G.L. Bezemer
1 Shell Global Solutions International BV, Grasweg 31, 1031 HW Amsterdam, The Netherlands
Introduction
Shell researchers have been studying the Fischer-Tropsch (FT) reaction for more than 40 years. This contributed to commercial Gas-to-Liquids (GTL) plants in Malaysia and Qatar and ongoing developments for new GTL prospects at various locations. Shell Middle Distillate Synthesis (Shell MDS) in Bintulu, Malaysia, started up in 1993 with a current capacity of 14,700 bbl/d synthetic products. Pearl GTL is situated in Ras-Laffan, Qatar, and started up in 2011. It is the largest GTL plant in the world with a production capacity of 140,000 bbl/d synthetic products. In Shell, research to further improve the economical and technical aspects of the GTL process has been a continuous activity. This has resulted in improved technology for each of the main process steps. In this talk FT related developments will be discussed first. In both Shell MDS Bintulu and Pearl GTL, multi-tubular fixed bed technology is used for the Heavy Paraffin Synthesis (HPS). This technology has proven scale-up benefits and several other differentiating features compared to other reactor types such as slurry reactors. Second main topic will be improvements made in the Heavy Paraffin Conversion (HPC) technology. Afterwards the product slate of the Shell GTL process will be discussed in conjunction with the technology. Finally, an update will be given on the implications of these and other improvements on new GTL plant designs.
HPS catalyst improvements
In Shell MDS Bintulu and Pearl GTL, a multitude of HPS reactors are installed where the chemical conversion of gas into liquids takes place. The catalyst in the reactors can be reactivated in situ several times before it has to be unloaded and reclaimed. The design and early operation of Shell MDS Bintulu was based on the first-generation Fischer-Tropsch catalyst. The second-generation FT catalysts were implemented from 2000 onwards. In the design of Pearl GTL, the full potential of this improved catalyst could be harvested, being a doubled production rate per unit catalyst volume, a heavier product distribution with higher liquid selectivity and lower CO2 make.
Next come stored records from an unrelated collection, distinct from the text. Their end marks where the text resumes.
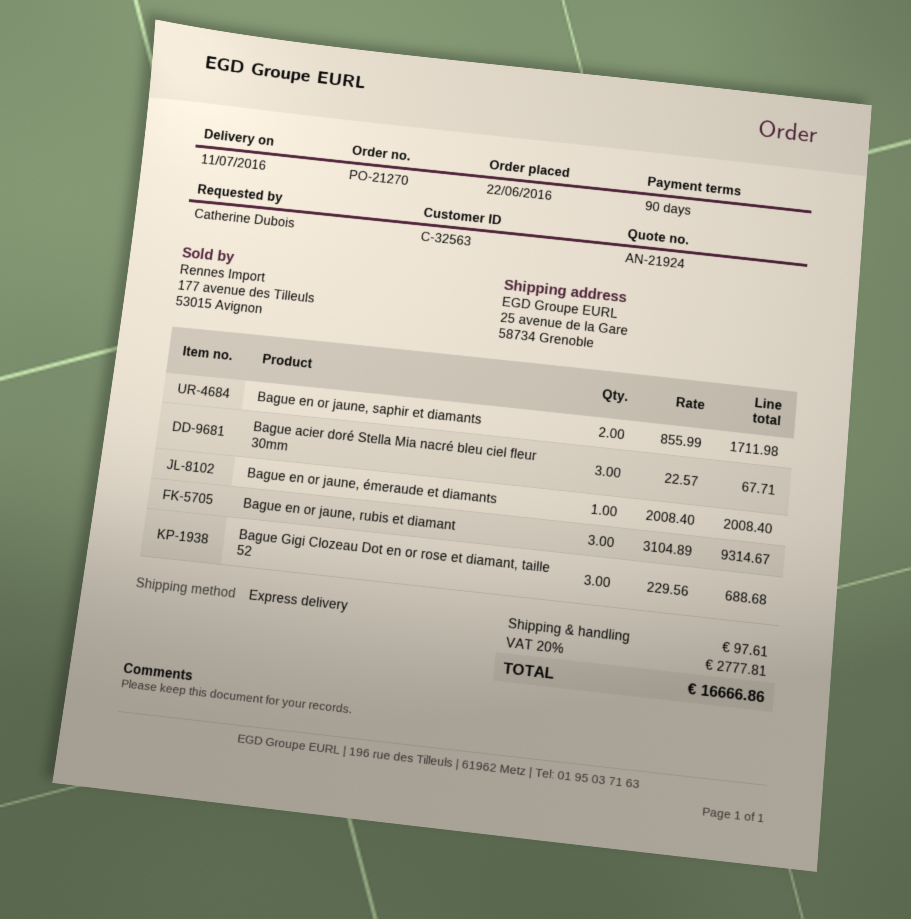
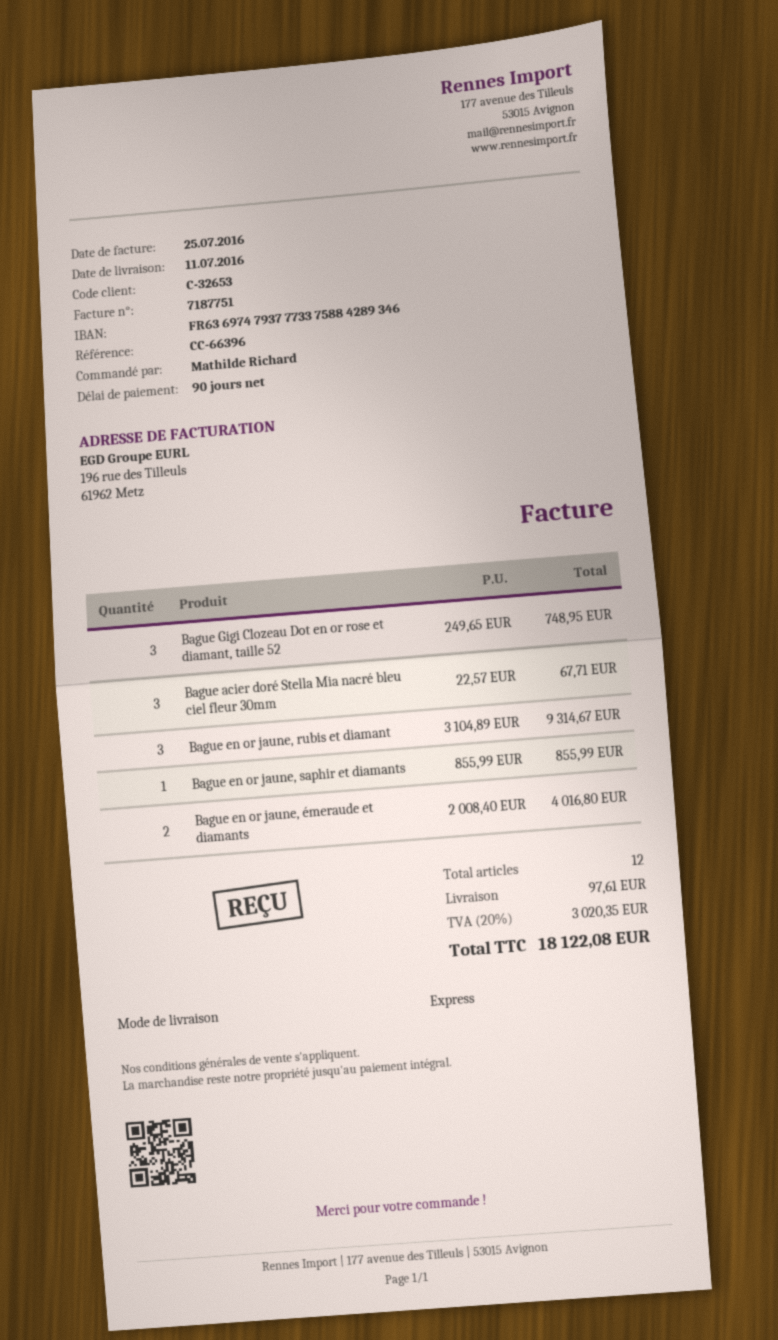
customer number: C-32563 -> C-32653
ordered by: Catherine Dubois -> Mathilde Richard
Bague en or jaune, saphir et diamants: 2 x 855.99 = 1711.98 -> 1 x 855.99 = 855.99
Bague en or jaune, émeraude et diamants: 1 x 2008.40 = 2008.40 -> 2 x 2008.40 = 4016.80
Bague Gigi Clozeau Dot en or rose et diamant, taille 52: 3 x 229.56 = 688.68 -> 3 x 249.65 = 748.95
tax: 20% = 2777.81 -> 20% = 3020.35
total: 16666.86 -> 18122.08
Since the start-up of Pearl, catalyst development has continued resulting in third-generation catalysts with even further improved liquid selectivity and reduced CO2 production. Besides that, catalyst stability was further increased. Introduction of these third-generation catalysts started in 2014 in Pearl GTL and Shell MDS followed in 2015. In the lecture the performance of next generation HPS catalyst will be discussed and some of the underlying capabilities that were behind the development will be highlighted.
HPC catalyst improvements
The conversion of raw FT product into final products is done in the Liquid Processing Unit (LPU). The LPU can be regarded as the refinery part of the GTL plant. The molecular structure of FT wax is however quite different compared to the crude oil diet of a normal refinery and hence dedicated catalysts and process units were developed for this purpose. In the HPC reactor (de)hydrogenation, isomerisation and cracking reactions are taking place. The noble metal based HPC catalyst designed for Pearl GTL provided excellent product quality. In the lecture improvements in the HPC catalyst system will be discussed with examples shown of stability and selectivity improvements that were enabled by fundamental understanding of the process.
GTL products developments
Shell’s FT synthesis process results in very clean paraffinic hydrocarbons. The unique nature of the molecules makes them very suitable in specialty applications. The very heavy wax produced by the HPS allows the conversion into lubricant baseoils with superior properties compared to oil derived baseoils available in the market. Shell baseoils are used in premium lubricants and enable improved fuel economy during driving. In the lecture a comparison will be made with different baseoil types and the basis of the enhanced performance will be discussed.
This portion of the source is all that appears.